Objective To test the ability of the 2015 modified version of the European Network for the Study of Adrenal Tumors staging system (mENSAT) in predicting cancer-specific mortality (CSM), as well as overall mortality (OM) in adrenocortical carcinoma (ACC) patients of all stages, in a large-scale, and contemporary United States cohort.Methods We relied on the Surveillance, Epidemiology, and End Results (SEER) database (2004-2020) to test the accuracy and calibration of the mENSAT and subsequently compared it to the 8th edition of the American Joint Committee on Cancer staging system (AJCC).Results In 858 ACC patients, mENSAT accuracy was 74.7% for 3-year CSM predictions and 73.8% for 3-year OM predictions.

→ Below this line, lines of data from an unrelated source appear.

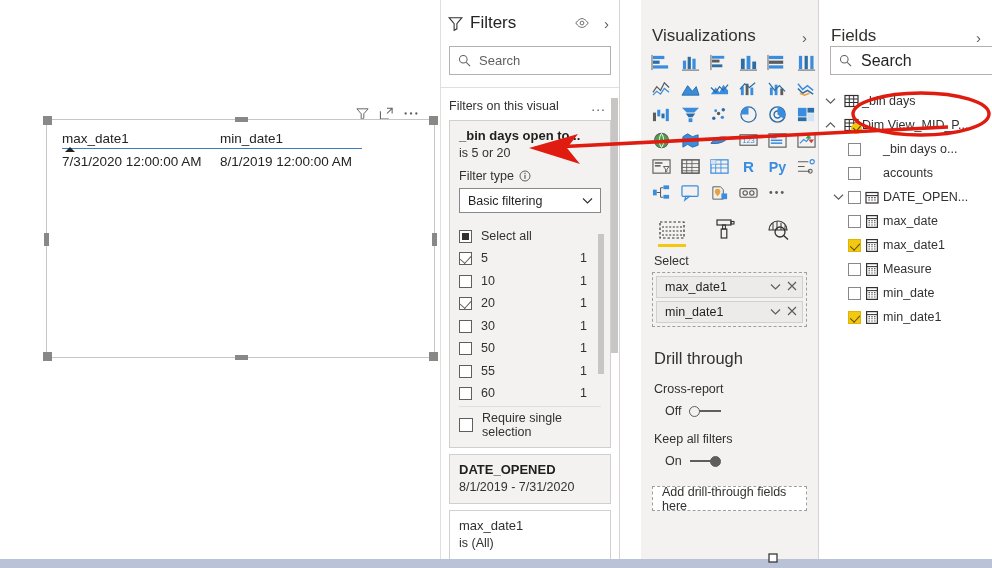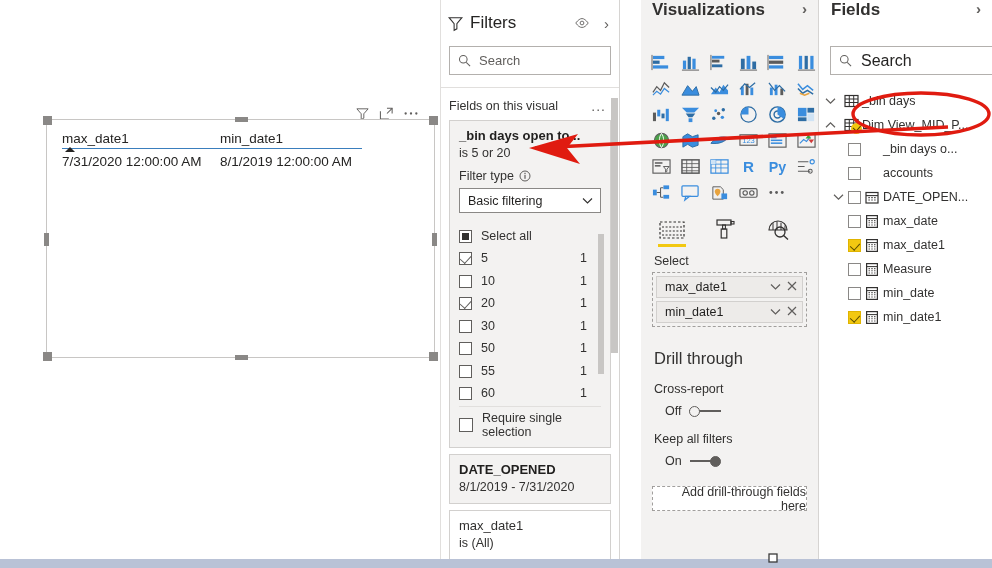"Visualizations" .viz-title-row { align-items: flex-start -> flex-end; font-weight: bold -> none }
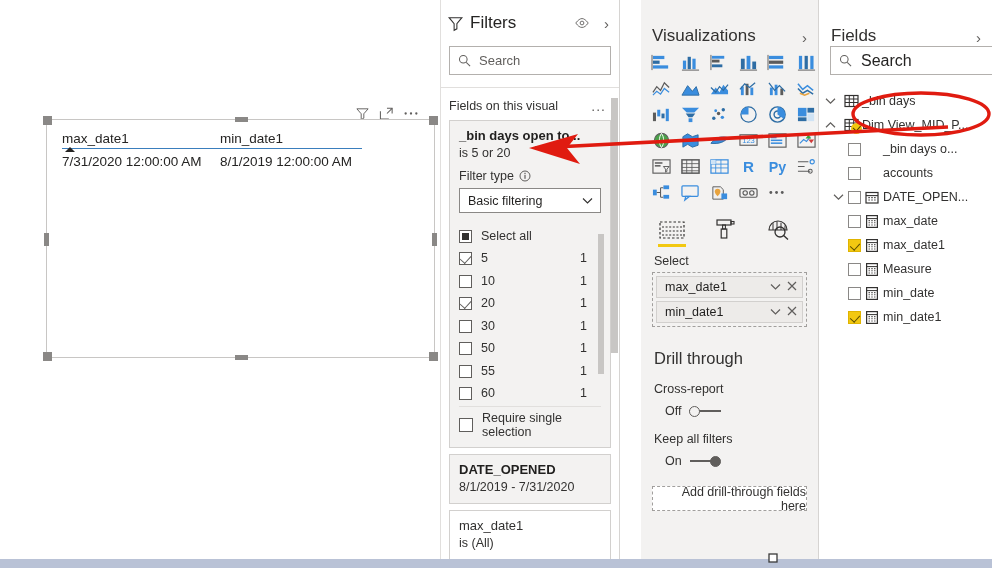"Fields on this visual" span.sect-label { text: Fields -> Filters }
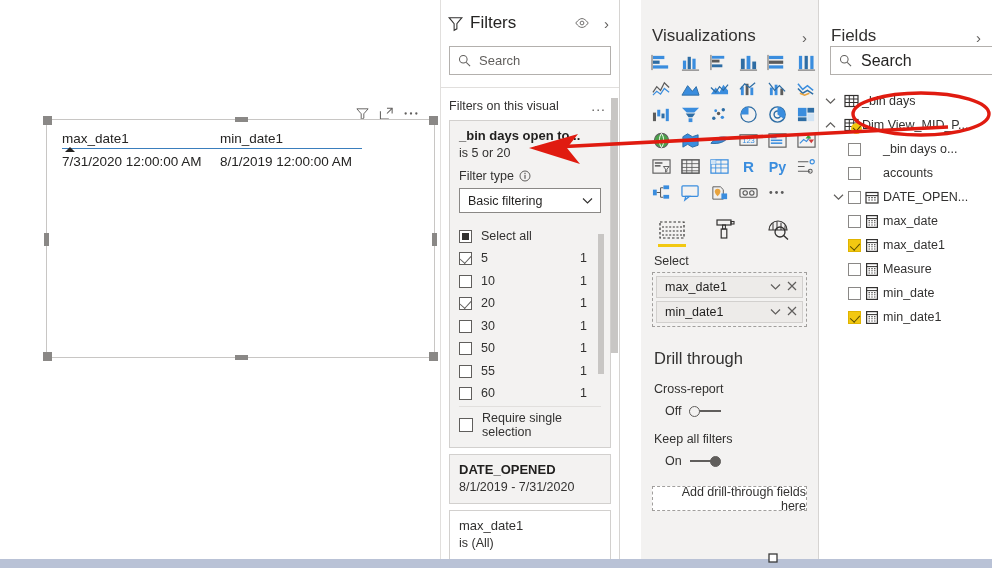"Add drill-through fields here" .dt-well span { text-align: right -> none }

The maximum departures from ideal predictions in mENSAT were +17.2% for CSM and +11.8% for OM. Conversely, AJCC accuracy was 74.5% for 3-year CSM predictions and 73.5% for 3-year OM predictions. The maximum departures from ideal predictions in AJCC were -6.7% for CSM and -7.1% for OM.Conclusion The accuracy of mENSAT is virtually the same as that of AJCC in predicting CSM (74.7% vs 74.5%) and OM (73.7% vs 73.5%). However, calibration is lower for mENSAT than for AJCC. In consequence, no obvious benefit appears to be associated with the use of mENSAT relative to AJCC in US ACC patients.